God Hates Sinners AND Sin

 "God did not hang sin on the cross, except as Jesus Himself bore the sins of all those in whose stead He died, by the imputation to Him of all those sins. God hanged Jesus on the cross. God cursed Jesus, so that Jesus Himself, not some impersonal entity, sin, became 'a curse for us; for it is written, Cursed is every one [not sin] that hangeth on a tree' (Gal. 3:13). Jesus, not sin, cried out in the pain of His punishment in the stead of others, 'My God, My God, why hast Thou forsaken Me?' Jesus, not sin, died under the wrath of God about three o'clock on Good Friday afternoon."

- Rev.
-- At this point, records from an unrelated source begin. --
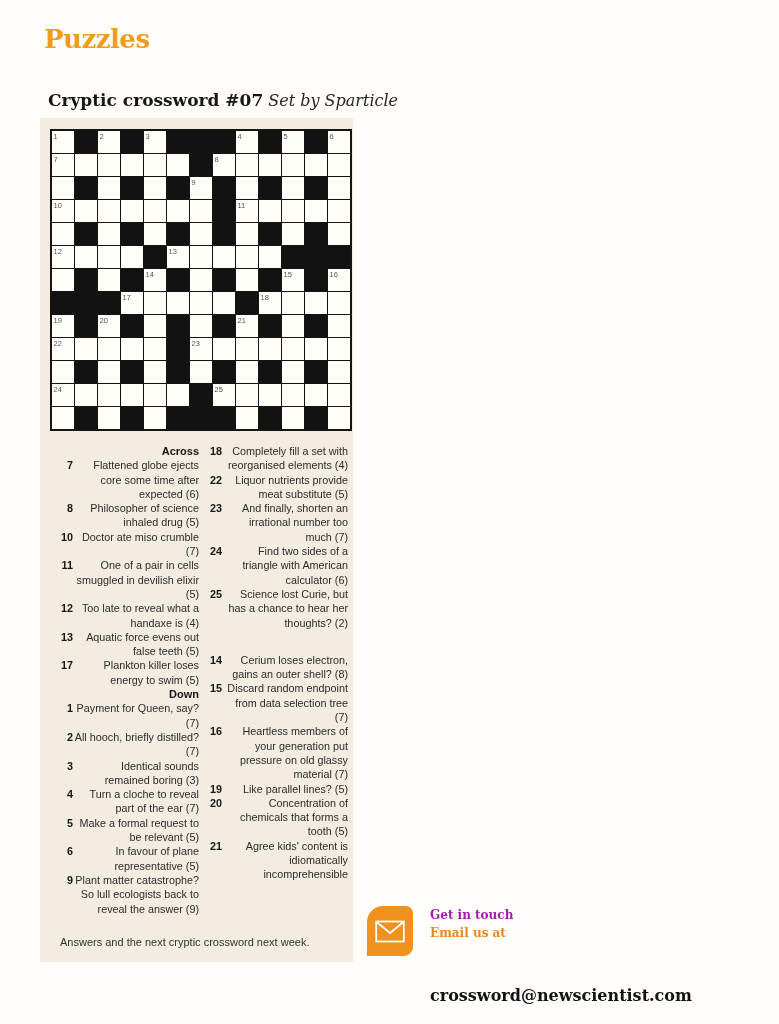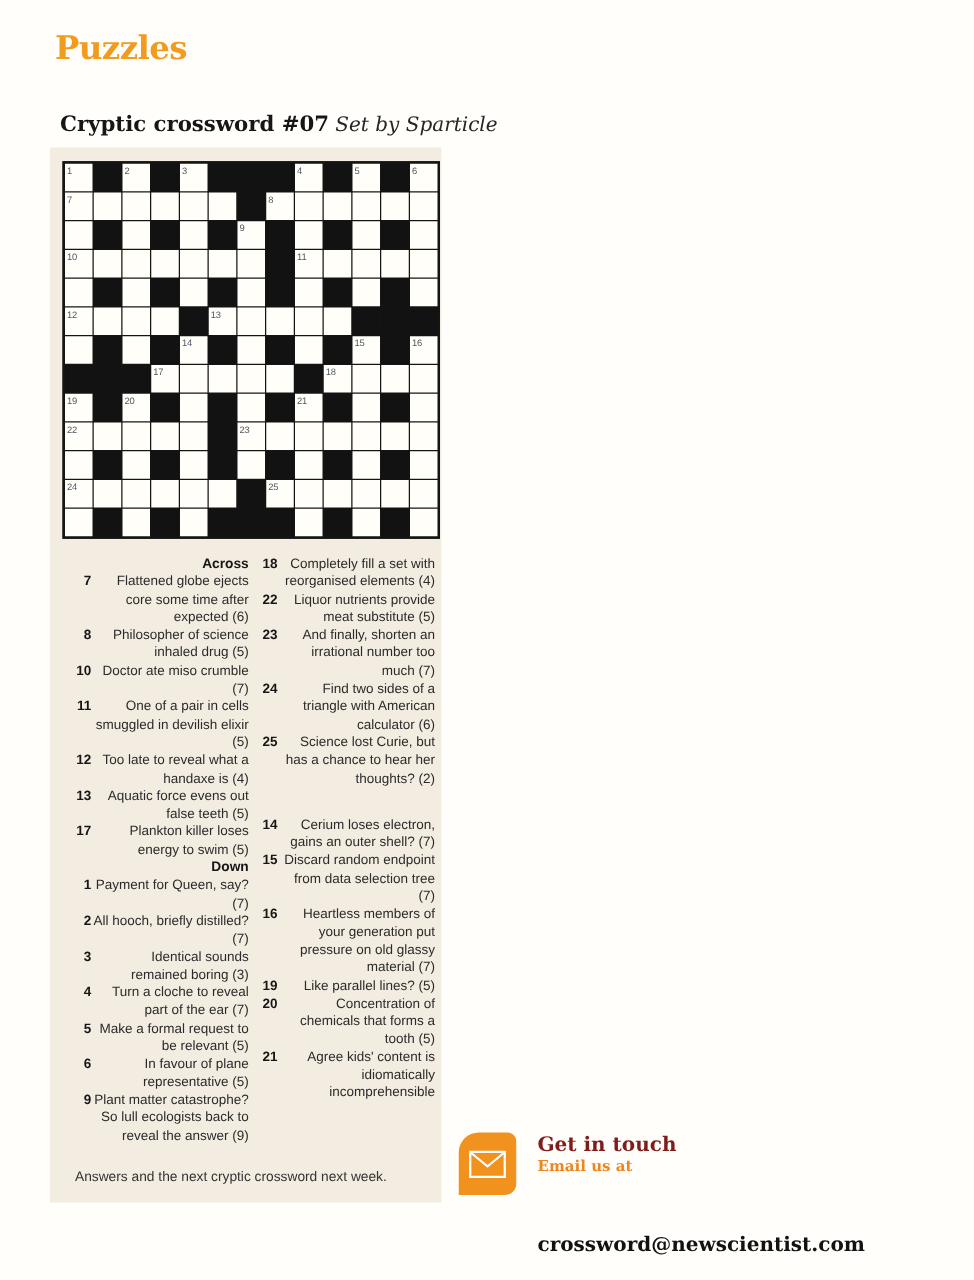--- a/index.html
+++ b/index.html
@@ -402,7 +402,7 @@
           <div class="down-gap"></div>
           <div class="clue">
             <span class="cnum">14</span>
-            <span class="ctext">Cerium loses electron, gains an outer shell? (7)</span>
+            <span class="ctext">Cerium loses electron, gains an outer shell? (8)</span>
           </div>
           <div class="clue">
             <span class="cnum">15</span>

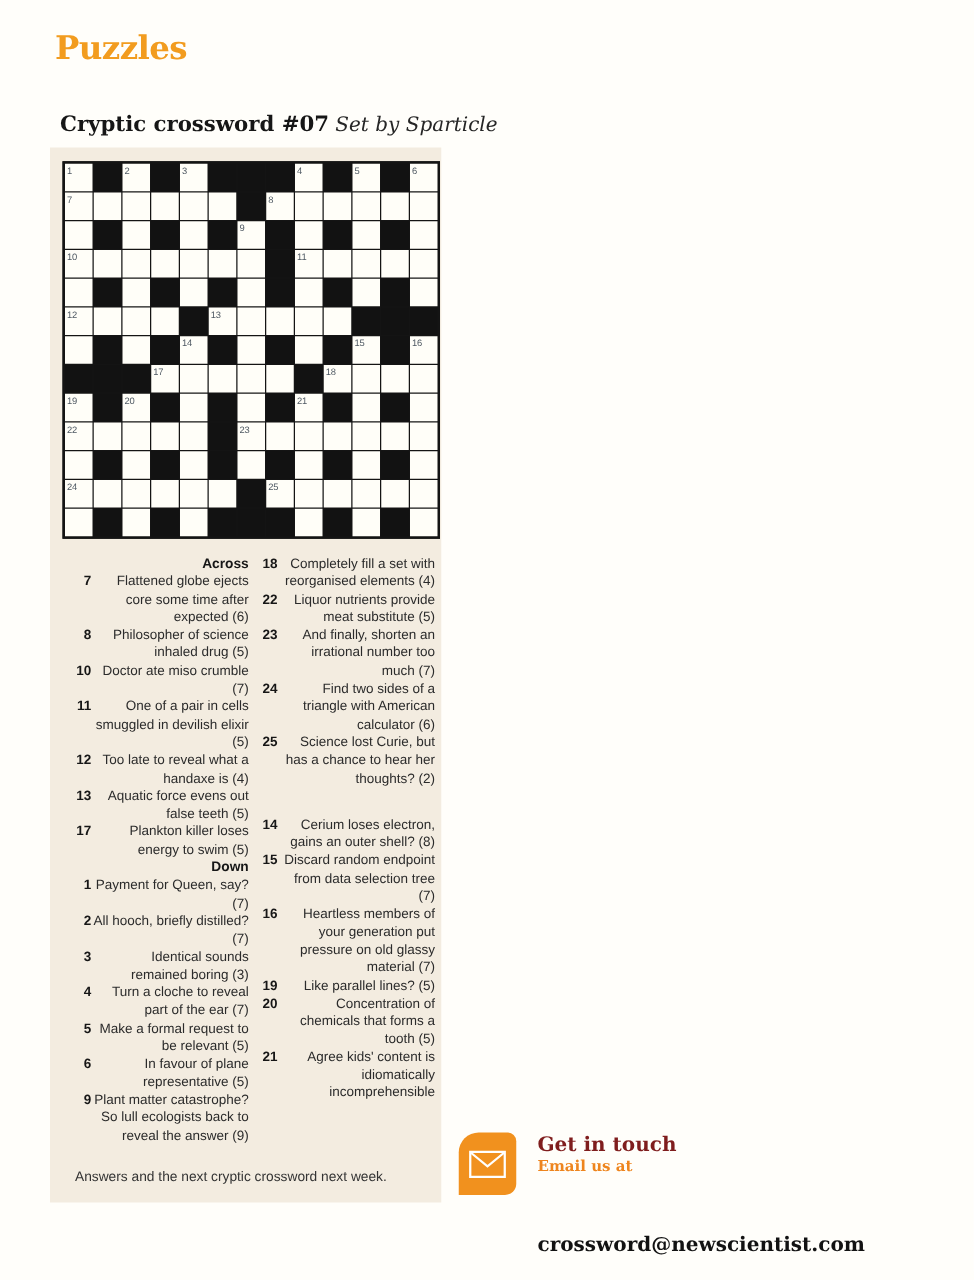--- a/index.html
+++ b/index.html
@@ -78,7 +78,7 @@
     flex:none;
   }
   .contact-text { margin-left:17px; font-family:"DejaVu Serif", serif; }
-  .contact-heading { font-weight:bold; font-size:16px; color:#7f1d1d; line-height:19px; }
+  .contact-heading { font-weight:bold; font-size:12px; color:#a21caf; line-height:19px; }
   .contact-subheading { font-weight:bold; font-size:12px; color:#EE851E; line-height:15px; margin-top:1px; }
   .contact-email { font-weight:bold; font-size:16px; color:#121212; line-height:16.5px;margin-top:47px; }
 </style>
David Engelsma, "Gospel Truth of Justification," p. 165 (emphasis in the original)

It has become a common slogan among American Evangelicals that "God hates the sin, not the sinner." It is a proverb tossed around as a trump for any rebuke against the wicked. 

But is it biblical? 

Those evangelicals will turn purple if I quote Scripture in opposition to their proverb. "The boastful shall not stand before your eyes; You [God] hate all evildoers" (Psalm 5:5). "The LORD tests the righteous,


but His soul hates the wicked and the one who loves violence
" (Psalm 11:5). Both of these verses tell us that God's hatred isn't just for sin, but for sinners. And, as Engelsma says in the quote above, it was a Person, Jesus of Nazareth, who was slain on the cross as the surety for elect sinners. It wasn't some amorphous substance called sin

The problem is that Christians have allowed the humanists to define the argument. To oppose the works of sinners is "judgmental" and "intolerant." And so it is. But the Scriptures require us to judge sin with God's judgment, whether in ourselves or in others. God's truth requires us to be intolerant of falsehood. If we get called names as a result, well, let us remember what was done to Jesus, and let us give thanks that we have been called to share in some fractional part of the shame that was heaped on Him.